The Broadview story has been a real trail of tears. The CLEC industry attracted a huge over investment in the late 1990s, (the broadband/internet/telecom bubble) and the business was very difficult because of the need to deal with incumbents and the emergence of internet telephony. I remember hearing one participant in the CLEC industry proclaim that "any businessman who does not form his own telephone company should be taken out and shot!" - similar to the statement of one investment pundit in early 2011 that "every single person in the World should short US Treasuries" - and similarly an excellent indication of exactly what NOT to do.

Over investment has led to lots of losses in the CLEC business. Because Broadview issued publicly traded debt, it has filed financial reports with the SEC. A review of these reports suggests that operations are stabilizing and that Broadview is profitable on an operating basis, but that it is difficult to foresee how Broadview will be able to manage its more than $300 million in debt - most of which matures in 2012. This suggests that the debt holders may wind up as the sole shareholders and that the current equity may be worthless I would not be surprised if MCGC has to write off the remaining $29 million of value attributable to Broadview in the near future. But the next large Broadview write-off will likely be the last.

An interesting question is whether or not the Broadview write-off should have been taken in one large hit at an earlier point in time. This might have created ratio problems for MCGC (as a BDC assets must be at least 200% of debt) or problems with lenders. On the other hand, it would have allowed MCGC to show the world that it is profitable much sooner.

At any rate, with the restructuring charges dumped in the quarter ending September 30, 2011, and with all but one last Broadview write-off behind it, MCGC is poised to start posting quarterly profits, either this quarter or the very next quarter.
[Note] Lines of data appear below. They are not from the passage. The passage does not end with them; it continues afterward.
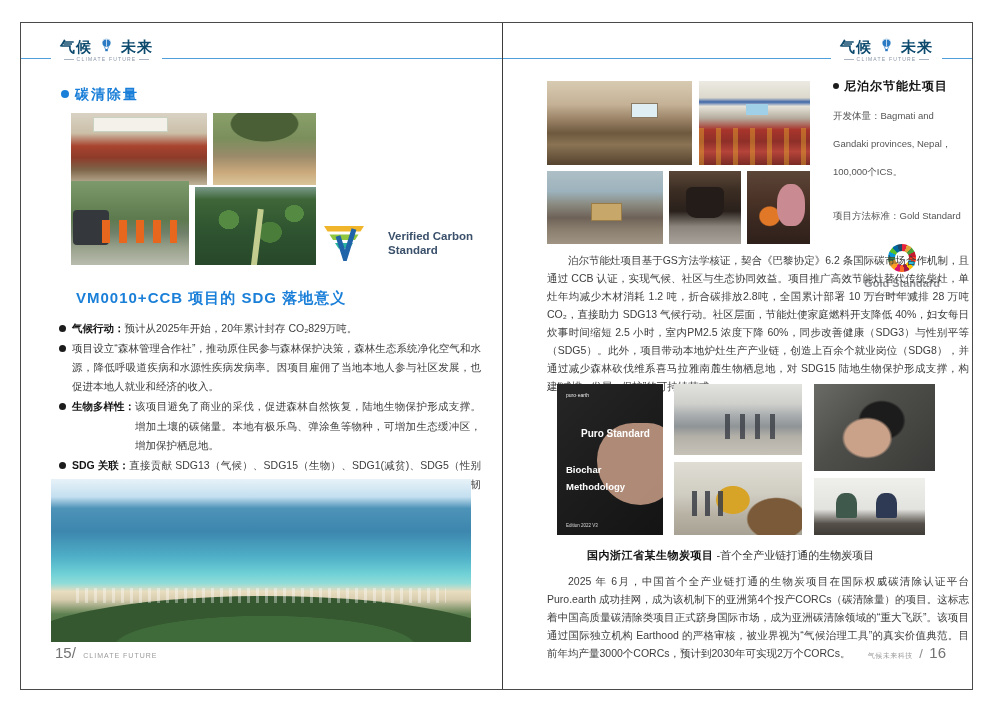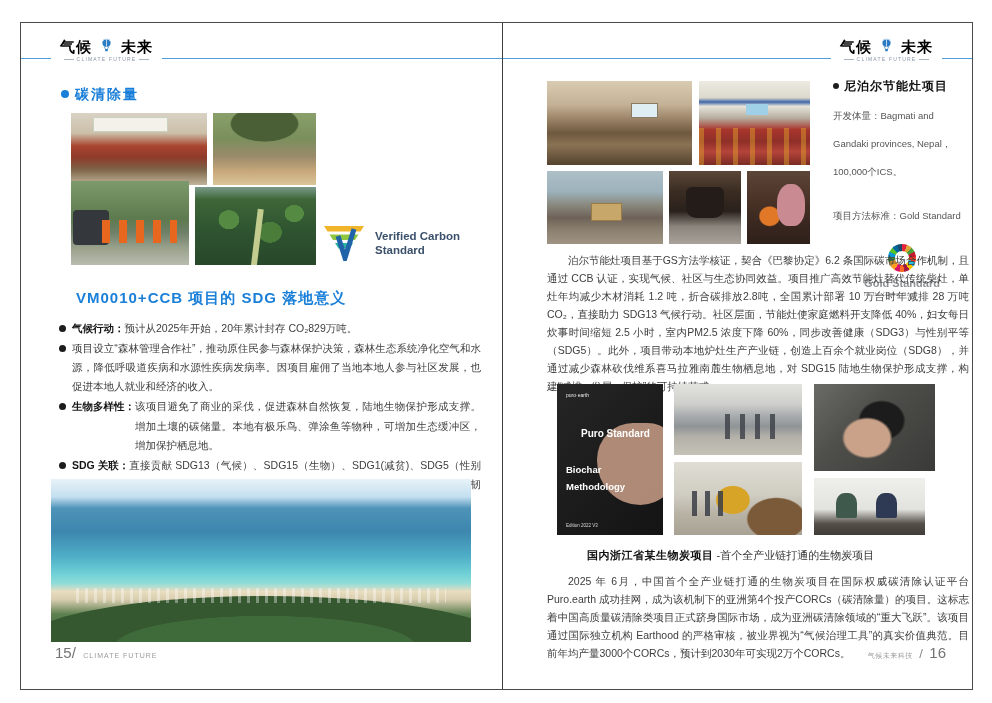"气候" .logo-main { color: #000000 -> #0c4a6e }
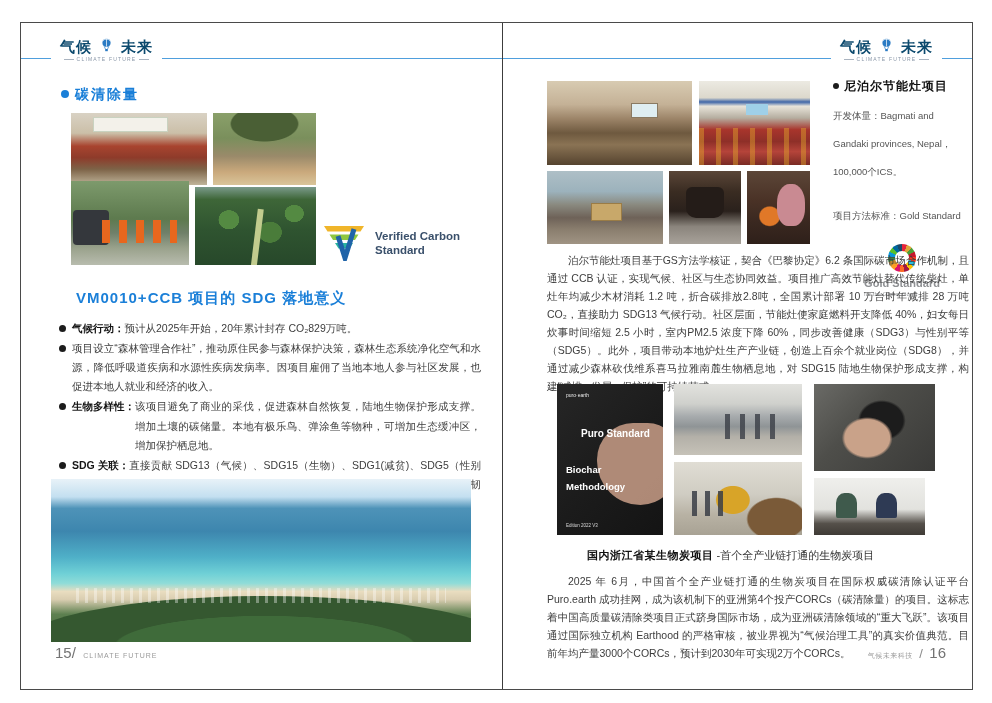"Verified Carbon" .vcs { gap: 8px -> 21px }
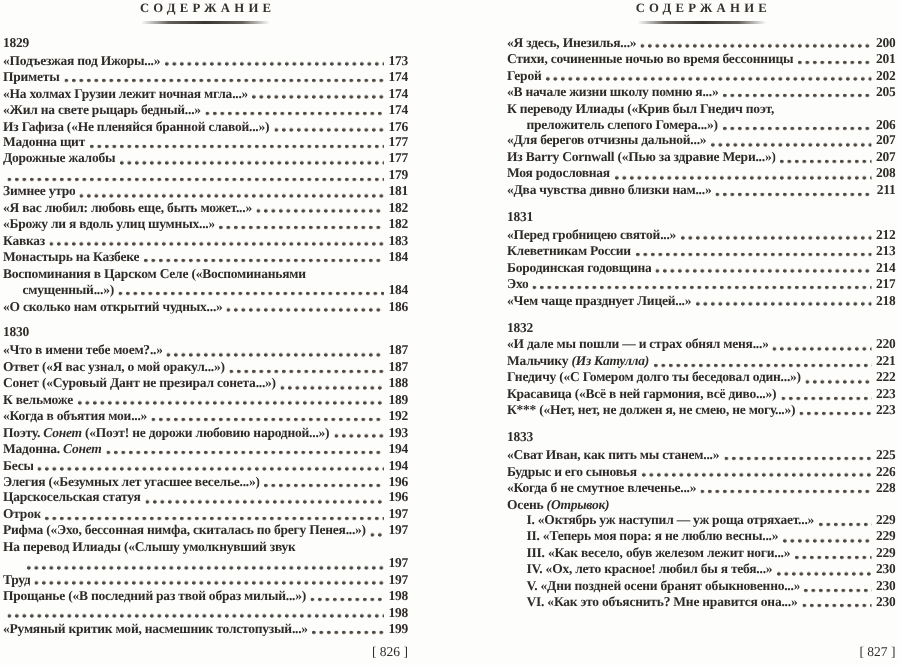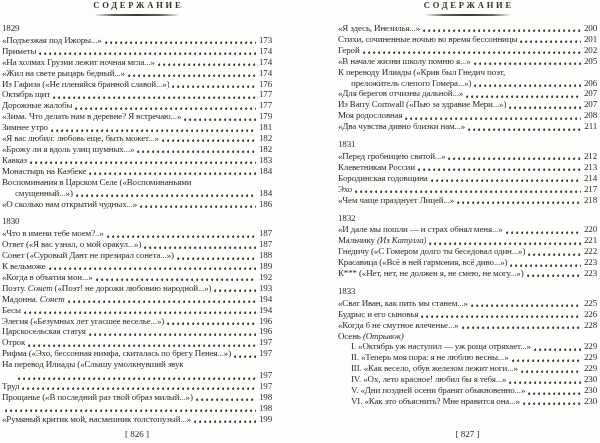"1829" .toc { font-weight: none -> bold }
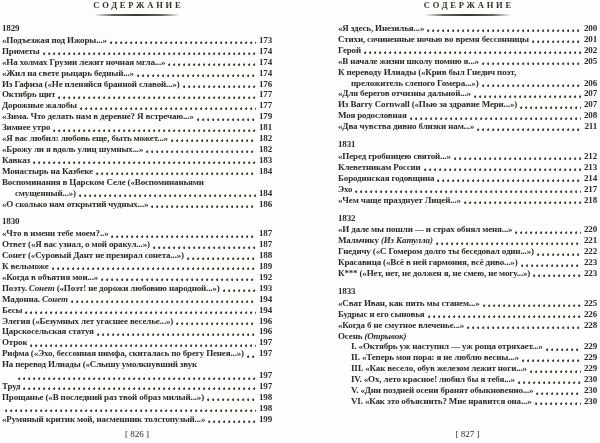"Октябрь щит" span { text: Октябрь -> Мадонна }
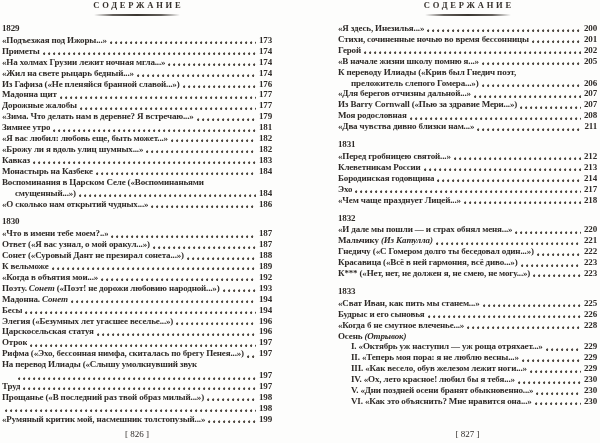"«Зима. Что делать нам в" span.t { html: <span><span>«Зима. Что делать нам в деревне? Я встречаю...»</span></span> -> none }
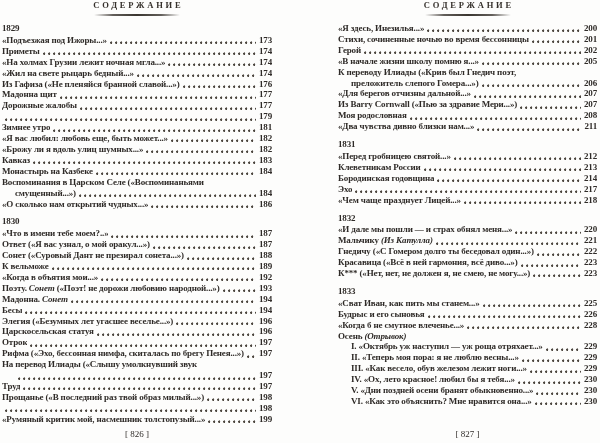"[ 826 ]" .folio { text-align: center -> right }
At that point, it is likely that it will trade up toward book value and toward a yield of 10%-12%, The final Broadview write off (if it comes) will reduce book value but the current market cap is almost $200 million below book value and the most Broadview can be written off is $29 million.

There are, of course, other risks. There could be other legacy assets that require write-offs although it appears that most of MCGC's debt instruments are performing well and equity investments are becoming a smaller and smaller fraction of the portfolio. MCGC has significant balance sheet cash so that it can probably deal with any reasonable difficulty presented by its lenders.

I have been investing in distressed BDCs on market dips - others are American Capital (ACAS), [which has resolved its ratio problems but has not started paying dividends], Kohlberg Capital (KCAP), [which seems to have its problems resolved], and Saratoga Investment (SAR) on the theory that limited leverage means limited downside risk and that buying assets substantially below book value generally works out well. The payoff is when the BDC emerges as a healthy entity posting profits and paying a large dividend. MCGC is already paying a dividend but there is a sense of disbelief in the market because of its failure to achieve consistent profitability. As demonstrated above, MCGC's problems in this regard are largely due to Broadview and will likely be resolved within the next quarter or two. At that point, investors may see a significant pop in the stock price.